ドラッカー、それは常識破りの理論です。

コンテンツ・ビジネス塾「ドラッカーその3」(2010-33) 9/8塾長・大沢達男
1)1週間分の日経が、3分間で読めます。2)営業での話題に困りません。3)学生のみなさんは、就活の武器になります。4)毎週ひとつのキーワードで、知らず知らず実力がつきます。5)ご意見とご質問を歓迎します。

1、ドラッカーはどこが違うか。
「大学でマネジメントの名のもとに教えられていることの9割は俗説にすぎず、残りは手続きにすぎない」(『断絶の時代』P.F.ドラッカー ダイアモンド社 P.194~195)。
ドラッカーは既存のマネジメント(経営学)をばっさりと切り捨てます。ドラッカーはどこが違うのでしょうか。まず人間のとらえ方、そして企業の考え方が違います。労働者や経営者ではなく、もっと本質的に人間を考えています。企業や会社ではなく、もっと普遍的に組織を考えています。
2、人間と組織
ドラッカーは、「人間」に対する常識をひっくり返します。
1)「正当な一日の賃金に対する正当な一日の労働」(『現代の経営』下 P.109)
企業と人との間の互いの要求について、この常識的な答えにドラッカーは激しく噛みつきます。「正当な一日の賃金」?そんなものはない。「働く人として企業に要求を突きつける人格を持った人」は、「経済的な報酬を超えて、個として、人として、市民として見返りを要求」します。
2)「働く人の満足」(下 P.159)
これは、仕事の動機づけに対する、いかにも人間性を大切にしたような答。これにもドラッカーは猛然と反対します。達成しているから満足、大過なく過ごせるから満足、何事にも不満だから不満、仕事を改善したいから不満。満足、不満足は何も意味しないからです。企業は、高い水準の仕事を責任を持って達成する人間を、要求しなければいけません。
3)「人全体を雇う」(下 P.101)
「手だけを雇うことはできない。手の所有者たる人がついてくる」、「人の一部を雇うことはできず人全体を雇わなければならない」。 「人的資源」では、「人的」と「資源」を考えなければなりません。資源としての人は利用できます。しかし人格を持つ人を利用できるのは本人だけです。人は、仕事人でも労働者でもありません、人格を持った人です。
ドラッカーは、「組織」の仮面を引きはがします。
1)「政府への幻滅」(『断絶の時代』P.F.ドラッカー ダイアモンド社 P.232)

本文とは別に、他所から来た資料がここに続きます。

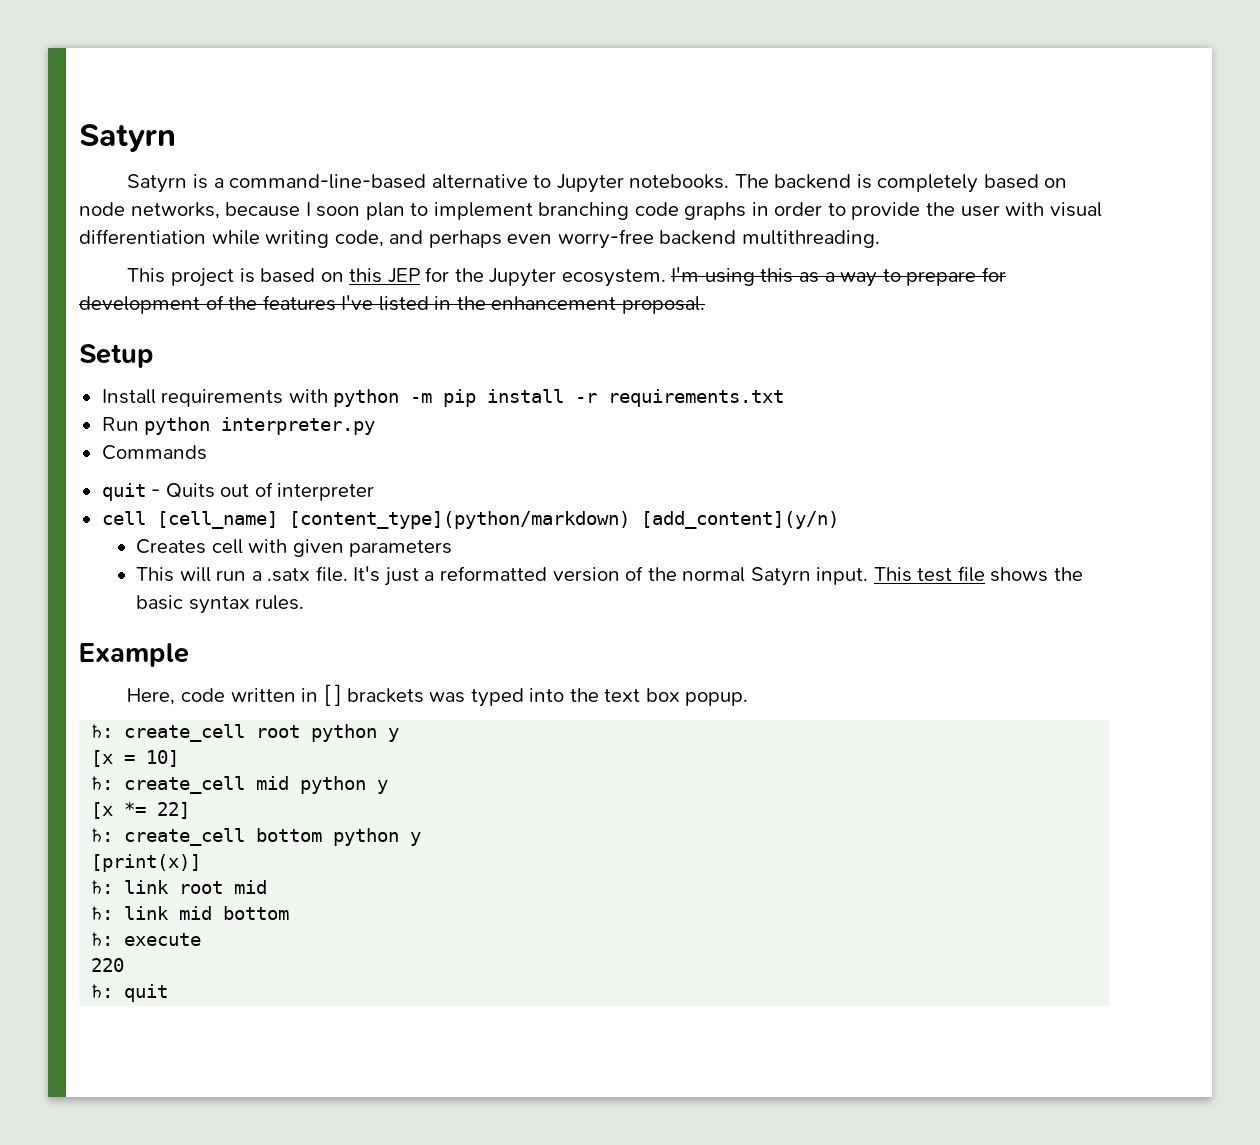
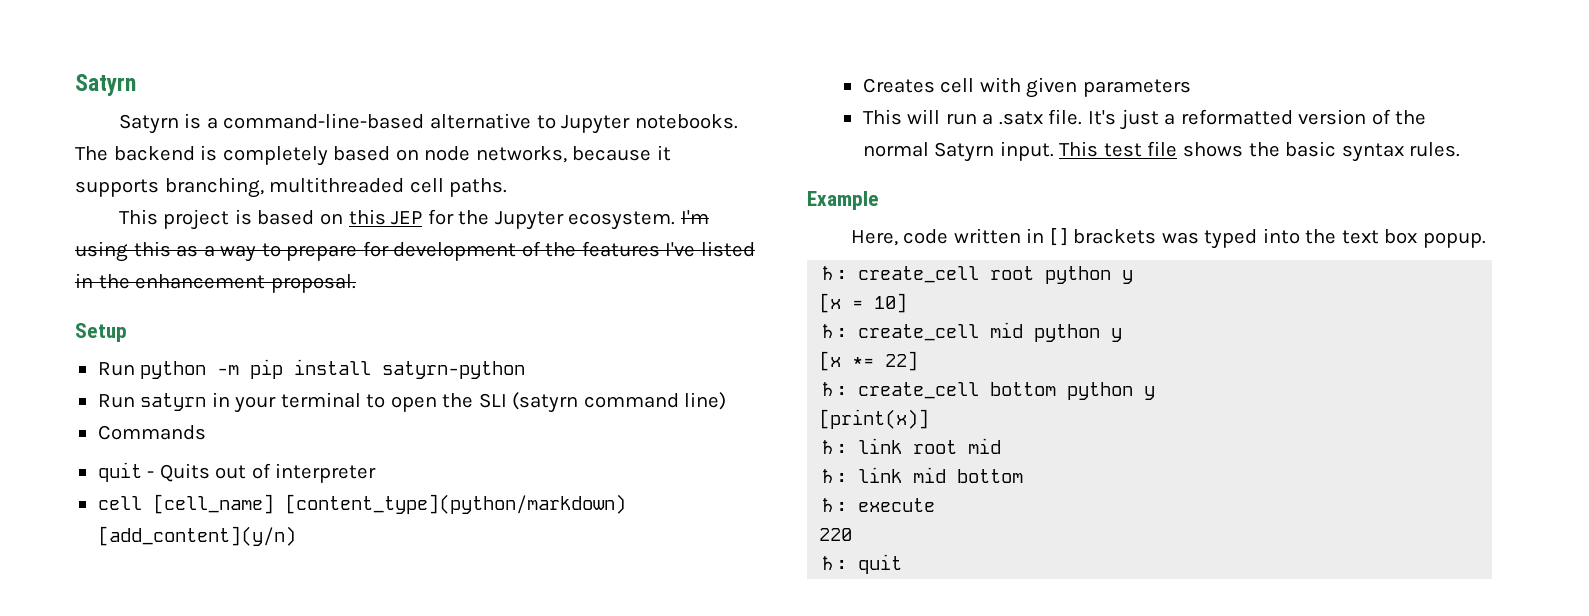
- The backend is completely based on node networks, because I soon plan to implement branching code graphs in order to provide the user with visual differentiation while writing code, and perhaps even worry-free backend multithreading.
+ The backend is completely based on node networks, because it supports branching, multithreaded cell paths.
- Install requirements with python -m pip install -r requirements.txt
- Run python interpreter.py
+ Run python -m pip install satyrn-python
+ Run satyrn in your terminal to open the SLI (satyrn command line)

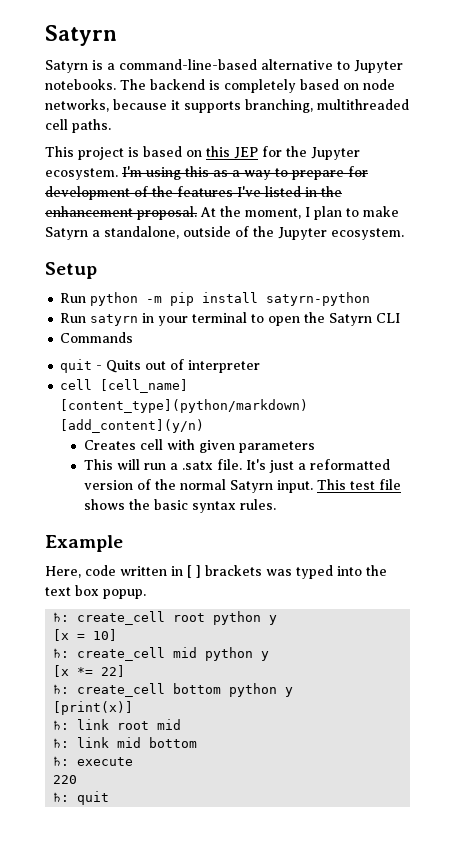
+ At the moment, I plan to make Satyrn a standalone, outside of the Jupyter ecosystem.
- Run satyrn in your terminal to open the SLI (satyrn command line)
+ Run satyrn in your terminal to open the Satyrn CLI

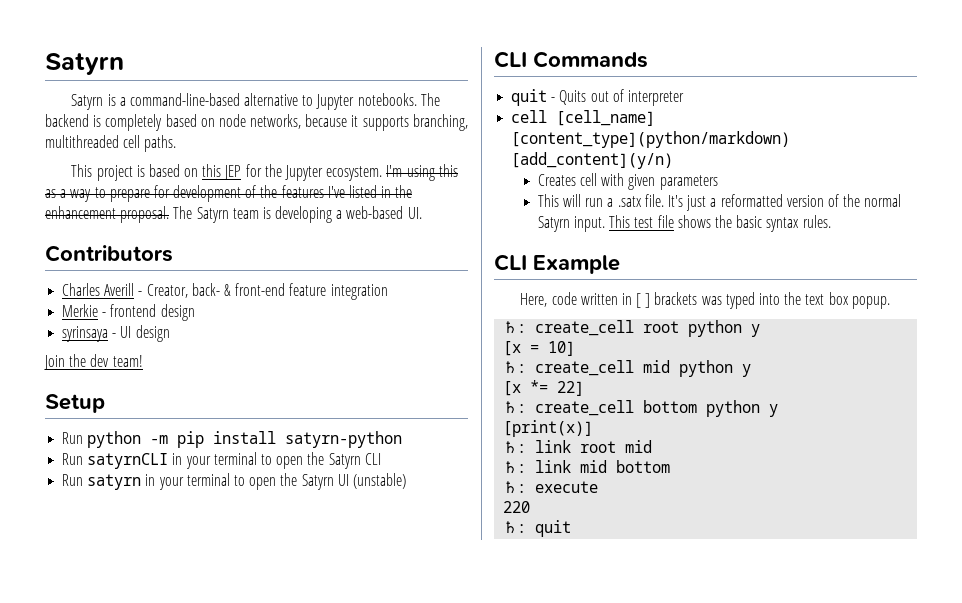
- At the moment, I plan to make Satyrn a standalone, outside of the Jupyter ecosystem.
+ The Satyrn team is developing a web-based UI.
+ Contributors
+ Charles Averill - Creator, back- & front-end feature integration
+ Merkie - frontend design
+ syrinsaya - UI design
+ Join the dev team!
- Run satyrn in your terminal to open the Satyrn CLI
+ Run satyrnCLI in your terminal to open the Satyrn CLI
- Commands
+ Run satyrn in your terminal to open the Satyrn UI (unstable)
+ CLI Commands
- Example
+ CLI Example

「政府が成果をあげたのは二つのことだけだった。一つは戦争をすることであり、一つは通貨価値を下落させること」。ドラッカーは政府に対して悲観的です。政府という組織は、イノベーションができない、なにもやめることができないからです。そこでドラッカーは政府事業の「再民間化」を提案します。これにイギリスのサッチャー政権が注目し、現在の「民営化」が始まります。
2)「企業」(『断絶の時代』P.243)
政府をはじめとする組織は変化を阻止するために作られています。ところが企業は特別で、イノベーションのための機関です。政府に不可能な二つのことができます。一つは、事業をやめること。一つは、社会が消滅を許す唯一の組織であること。なるほど、民営化で政府はスリムになります。
3)「学校」(『断絶の時代』P.191)
学校も組織の原理に従います。「やめる」ことがきず、どんどん老化していきます。「大学の医学部では、カリキュラムに科目を追加するところはあっても、廃止するところはない」のです。だから冒頭の引用のように、学校での教科としての「マネジメント」は9割が俗説になってしまうのです。
3、真摯さ
「人間」について考察(『現代の経営』1954年)と、「組織」についての考察(『断絶の時代』1969年)の間には、15年間の米国と世界の変動があります。前者は実践の書としてマネジメント(経営者)の社会貢献への責任を、後者は警告の書として権力者としての知識人の責任を結論にしています。
ドラッカーの思索は、人間とは何か、組織とは何か、社会とは何か、を根本的に問います。そこにおよそ経営学の本では味わえない知的な興奮があります。マネジメントには「真摯さ」という資質が必要である。ドラッカーは自らの言葉を実践するかのように、書くことにも「真摯さ」を貫いています。それが文章の簡潔さと美しさになって実り、歴史に残る名著の源になっています。